Fact Check: Planet of the Humans Gets It Fundamentally Wrong on Renewable Energy

  • Lesley Hunter

By: Lesley Hunter
May 12, 2020

Renewable energy today provides nearly a fifth of America’s electricity generation, and that share continues to increase as renewable power improves the performance of our electric system, reduces carbon emissions and provides numerous other benefits for the environment, public health and the economy. However, you wouldn’t learn any of these facts from watching the new Michael Moore-produced documentary Planet of the Humans. The film has already been widely panned for being riddled with errors and outdated information. We examine some of the documentary’s most egregious claims about renewable energy and set the record straight below.

 

Claim: Renewable energy is not displacing fossil fuels like coal, natural gas and oil.

Fact: Renewable energy has significantly displaced fossil fuel generation over the past decade.

  • Renewable energy has grown from 10% of the nation’s total power generation in 2009 to 19% in 2019, despite essentially flat electricity demand. (Source)
  • In regional power markets, gains have been even more significant. For example, in the Southwest Power Pool (SPP) – which covers 14 states and serves 18 million Americans – renewable generation increased from 5% to 33% of the SPP’s power mix over the same period. (Source) (Source)
  • According to the U.S. National Renewable Energy Laboratory, renewable generation technologies and enhanced grid flexibility are “more than adequate to supply 80% of total U.S. electricity generation in 2050 while meeting electricity demand on an hourly basis in every region of the country.” (Source)


Claim:
Renewable energy isn’t reliable.

Fact: Renewable energy operates reliably every day.

  • Multiple regional studies have affirmed that power systems with high renewable penetration operate reliably. (Source) (Source)
  • In fact, U.S. military installations and other critical facilities rely on behind-the-meter renewable energy coupled with energy storage and microgrids for a secure, renewable energy supply. For example, once a new energy storage unit is commissioned this summer, the Pacific Missile Range Facility in Hawaii will have the ability to manage its solar array as a microgrid to provide power to its mission-critical activities in the event of a short- or long-term grid outage, in place of diesel generators. (Source)
  • Renewable energy can even enhance power reliability under extreme weather conditions, not requiring disruptable fuel supplies and bouncing back quickly from interruptions. According to the North American Electric Reliability Corporation (NERC), fossil generation facilities relying on natural gas and coal are the largest sources of cold weather-related power outages, as low temperatures damage natural gas pipelines and freeze coal stockpiles. (Source) When coal-fired generation failed during the Australian heatwaves of January 2019, large-scale solar farms saved the day by running at 93% of their maximum output. (Source)

5.11 Blog Pull Quote
Claim:
Renewable energy technologies have higher lifecycle greenhouse gas (GHG) emissions than fossil fuels.

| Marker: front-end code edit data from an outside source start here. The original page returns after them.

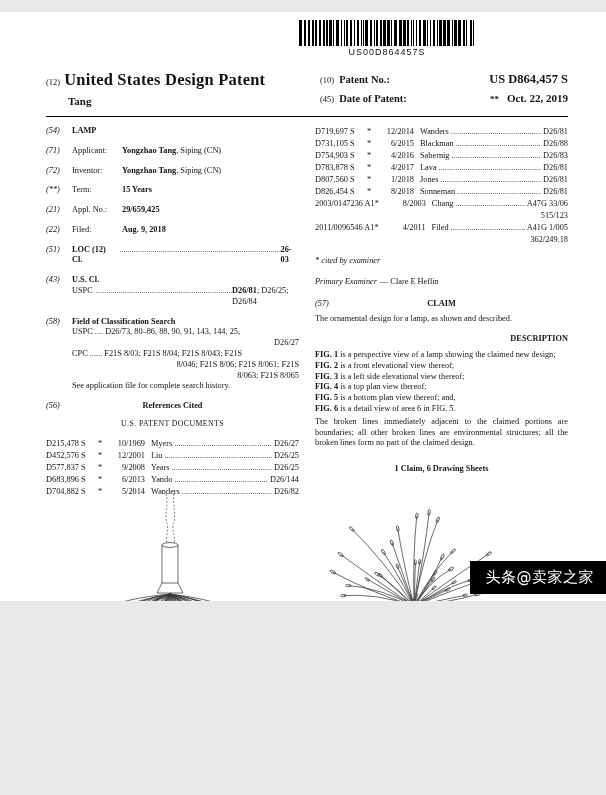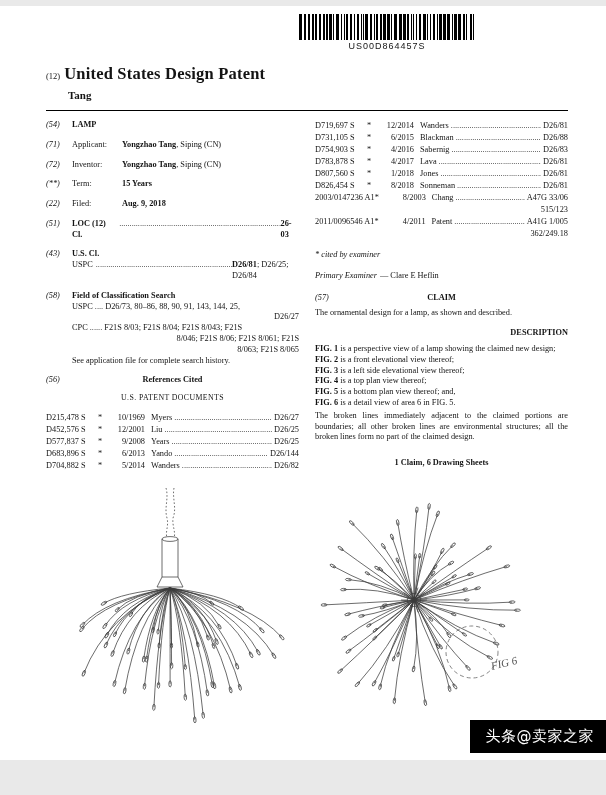--- a/index.html
+++ b/index.html
@@ -1,16 +1,16 @@
 <!DOCTYPE html>
 <html><head>
 <meta charset="utf-8">
 <style>
   html,body{margin:0;padding:0;background:#e9e9e9;}
-  .page{position:relative;width:606px;height:754px;background:#ffffff;margin:6px auto;
+  .page{position:relative;width:606px;height:589px;background:#ffffff;margin:12px auto;
         font-family:"Liberation Serif","DejaVu Serif",serif;color:#141414;overflow:hidden;}
 
   
   .barcode-wrap{position:absolute;top:8px;left:298px;width:178px;text-align:center;}
   #barcode-svg{display:block;margin:0 auto;}
   .barcode-text{font-family:"Liberation Sans","DejaVu Sans",sans-serif;font-size:9px;letter-spacing:1px;margin-top:1px;}
 
   
   .hdr{position:absolute;top:58px;left:46px;width:522px;display:flex;justify-content:space-between;align-items:flex-start;}
   .tagnum{font-size:8.5px;flex:none;}
@@ -138,20 +138,39 @@
   </div>
 
   <div class="hdr">
     <div class="hdr-left">
       <div class="hdr-title-row">
         <span class="tagnum">(12)</span>
         <span class="doc-title">United States Design Patent</span>
       </div>
       <div class="hdr-surname">Tang</div>
     </div>
+    <div class="hdr-right">
+      <div class="hdr-row">
+        <span class="hdr-lbl-group">
+          <span class="tagnum">(10)</span>
+          <span class="hdr-label">Patent No.:</span>
+        </span>
+        <span class="hdr-value">US D864,457 S</span>
+      </div>
+      <div class="hdr-row">
+        <span class="hdr-lbl-group">
+          <span class="tagnum">(45)</span>
+          <span class="hdr-label">Date of Patent:</span>
+        </span>
+        <span class="hdr-val-group">
+          <span class="hdr-stars">**</span>
+          <span class="hdr-value date">Oct. 22, 2019</span>
+        </span>
+      </div>
+    </div>
   </div>
 
   <div class="rule"></div>
 
   <div class="columns">
 
     <div class="col">
 
       <div class="field frow">
         <span class="fnum">(54)</span>
@@ -169,20 +188,25 @@
         <span class="flabel">Inventor:</span>
         <span class="fval"><b>Yongzhao Tang</b><span>, Siping (CN)</span></span>
       </div>
 
       <div class="field frow">
         <span class="fnum">(**)</span>
         <span class="flabel">Term:</span>
         <span class="fval"><b>15 Years</b></span>
       </div>
 
+      <div class="field frow">
+        <span class="fnum">(21)</span>
+        <span class="flabel">Appl. No.:</span>
+        <span class="fval"><b>29/659,425</b></span>
+      </div>
 
       <div class="field frow">
         <span class="fnum">(22)</span>
         <span class="flabel">Filed:</span>
         <span class="fval"><b>Aug. 9, 2018</b></span>
       </div>
 
       <div class="field frow">
         <span class="fnum">(51)</span>
         <b>LOC (12) Cl.</b>
@@ -337,21 +361,21 @@
           <span class="r-date">8/2003</span>
           <span class="r-name">Chang</span>
           <span class="r-dots">................................................................................</span>
           <span class="r-cls">A47G 33/06</span>
           <span class="r-cls2 optional">515/123</span>
         </div>
           <div class="refrow">
           <span class="r-no">2011/0096546 A1*</span>
           <span class="r-star"></span>
           <span class="r-date">4/2011</span>
-          <span class="r-name">Patent</span>
+          <span class="r-name">Filed</span>
           <span class="r-dots">................................................................................</span>
           <span class="r-cls">A41G 1/005</span>
           <span class="r-cls2 optional">362/249.18</span>
         </div>
         </div>
 
       <div class="cited-by">* cited by examiner</div>
 
       <div class="examiner">
         <i>Primary Examiner</i><span>— Clare E Heflin</span>

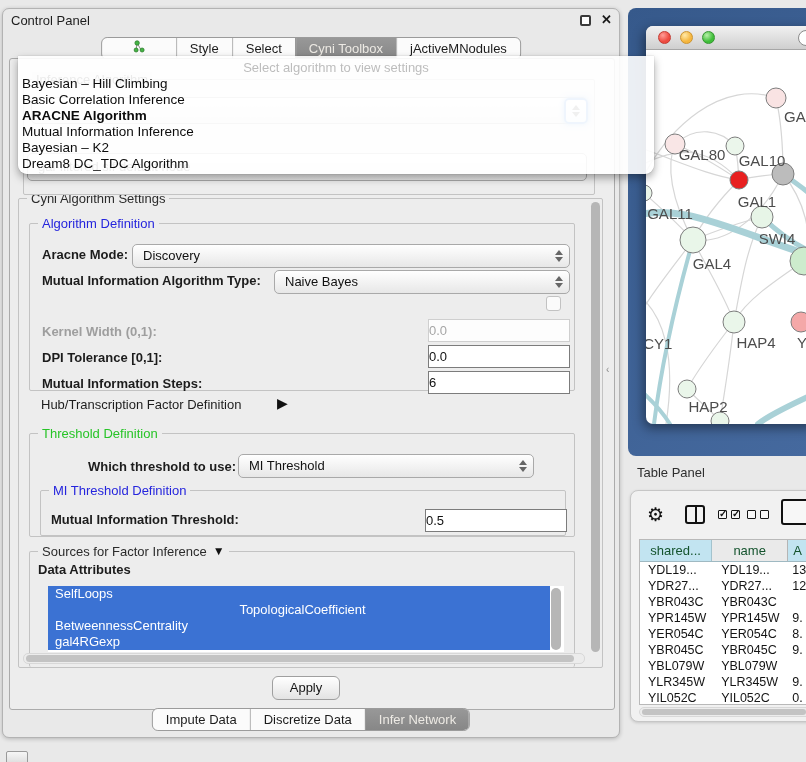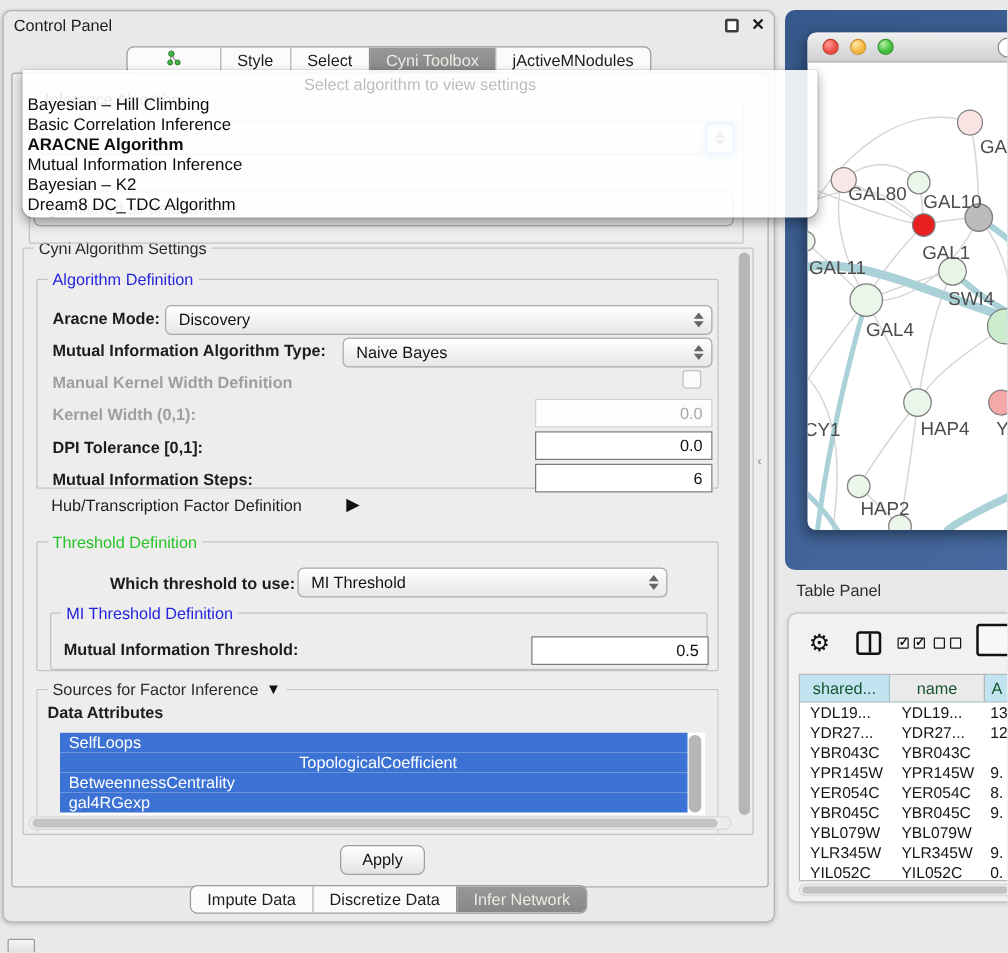--- a/index.html
+++ b/index.html
@@ -35,21 +35,21 @@
   .flabel.disabled{color:#9e9e9e;}
 
   .combo{position:absolute;height:24px;border:1px solid #a9a9a9;border-radius:5px;
     background:linear-gradient(#ffffff,#e7e7e7);font-size:13px;color:#111;line-height:22px;padding-left:10px;}
   .combo .arrows{position:absolute;right:6px;top:4px;width:9px;height:14px;}
   .combo .arrows i{position:absolute;left:1px;width:0;height:0;border-left:4px solid transparent;border-right:4px solid transparent;}
   .combo .arrows i.up{top:1px;border-bottom:5px solid #666;}
   .combo .arrows i.dn{bottom:1px;border-top:5px solid #666;}
 
   .tfield{position:absolute;height:23px;border:1px solid #7c7c7c;background:#fff;font-size:13px;color:#111;
-    line-height:21px;text-align:right;padding-right:7px;}
+    line-height:21px;text-align:left;padding-right:7px;}
   .tfield.disabled{border:1px solid #cfcfcf;background:#fdfdfd;color:#a6a6a6;}
 
   .checkbox{position:absolute;width:15px;height:15px;border:1px solid #c2c2c2;border-radius:3px;background:#fbfbfb;}
 
   .attr-list{position:absolute;background:#fff;overflow:hidden;}
   .attr-item{height:16px;line-height:16px;font-size:13px;color:#fff;background:#3b72d3;padding-left:7px;}
   .vscroll-thumb{position:absolute;background:#b6b6b6;border-radius:5px;}
   .hscroll{position:absolute;background:#ececec;border:1px solid #d8d8d8;border-radius:5px;}
   .hscroll .thumb{position:absolute;top:1px;bottom:1px;background:#c3c3c3;border-radius:5px;}
 
@@ -168,21 +168,20 @@
 
           <span class="flabel" style="left:12px;top:49px;">Mutual Information Algorithm Type:</span>
           <div class="combo" style="left:244px;top:46px;width:296px;">
             <span>Naive Bayes</span>
             <span class="arrows">
                 <i class="up"></i>
                 <i class="dn"></i>
               </span>
           </div>
 
-          <span class="flabel disabled" style="left:12px;top:74px;">Manual Kernel Width Definition</span>
           <span class="checkbox" style="left:516px;top:72px;"></span>
 
           <span class="flabel disabled" style="left:12px;top:100px;">Kernel Width (0,1):</span>
           <div class="tfield disabled" style="left:398px;top:95px;width:142px;">0.0</div>
 
           <span class="flabel" style="left:12px;top:126px;">DPI Tolerance [0,1]:</span>
           <div class="tfield" style="left:398px;top:121px;width:142px;">0.0</div>
 
           <span class="flabel" style="left:12px;top:152px;">Mutual Information Steps:</span>
           <div class="tfield" style="left:398px;top:147px;width:142px;">6</div>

Fact:  Lifecycle GHG emissions – which are the sum of emissions generated from all energy project stages, including construction, operation and decommissioning – are more than 85% lower for renewable energy than for fossil fuels.

  • Based on harmonized data, coal-derived electricity averages 975 gCO2/kWh and natural gas averages 475 gCO2/kWh. By comparison, wind averages 11 gCO2/kWh and solar PV averages 55 gCO2/kWh. (Source)
  • Between 2014-2018, new renewable generation in the U.S. avoided over 220 million metric tons of carbon emissions, which is equivalent to taking over 46 million passenger vehicles off the road, planting over three million trees, or recycling over nine billion bags of trash. (Source)

 

Claim: The cost of renewable power is too high to transition to a renewable energy economy.

Fact: Today’s renewable energy is cost-competitive with all forms of energy.

  • Since 2009, the unsubsidized, levelized cost of wind energy has declined by more than 70% and the unsubsidized, levelized cost of solar power has declined by nearly 90% in the U.S. (Source)
  • As a result, the unsubsidized, levelized cost of utility-scale wind and solar is now cheaper than coal and at parity with natural gas combined-cycle generation. (Source)

 

The dangerous falsehoods and misplaced critiques of renewable energy in Planet of the Humans does a disservice to the renewable energy sector and the global fight for a healthy climate. The truth is that renewable energy and enabling grid technologies can deliver the emissions reductions that science requires, while providing businesses and consumers the abundant, affordable and reliable pollution-free power they want and deserve.